***** MATERIAL FOR THIS TASK *****

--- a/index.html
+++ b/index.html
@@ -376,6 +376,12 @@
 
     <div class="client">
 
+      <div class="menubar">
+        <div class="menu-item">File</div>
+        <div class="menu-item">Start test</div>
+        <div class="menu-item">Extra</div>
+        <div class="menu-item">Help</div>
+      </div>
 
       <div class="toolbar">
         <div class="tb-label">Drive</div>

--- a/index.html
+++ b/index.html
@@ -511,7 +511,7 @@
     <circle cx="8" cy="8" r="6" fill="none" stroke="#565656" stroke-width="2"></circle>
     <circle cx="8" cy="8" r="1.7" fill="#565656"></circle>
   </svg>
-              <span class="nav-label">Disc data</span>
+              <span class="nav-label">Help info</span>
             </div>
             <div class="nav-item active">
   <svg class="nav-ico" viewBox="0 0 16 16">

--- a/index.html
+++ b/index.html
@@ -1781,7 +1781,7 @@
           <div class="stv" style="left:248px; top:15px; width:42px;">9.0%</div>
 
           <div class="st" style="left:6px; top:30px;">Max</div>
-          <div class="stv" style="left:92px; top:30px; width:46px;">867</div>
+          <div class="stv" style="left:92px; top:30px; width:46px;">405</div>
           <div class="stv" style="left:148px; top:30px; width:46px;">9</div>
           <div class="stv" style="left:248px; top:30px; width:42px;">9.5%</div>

*****

__ASSIGNMENT__.
Copy out each line from the listing that contains the string "span".

__WRITTEN REPLY__.
-              <span class="nav-label">Disc data</span>
+              <span class="nav-label">Help info</span>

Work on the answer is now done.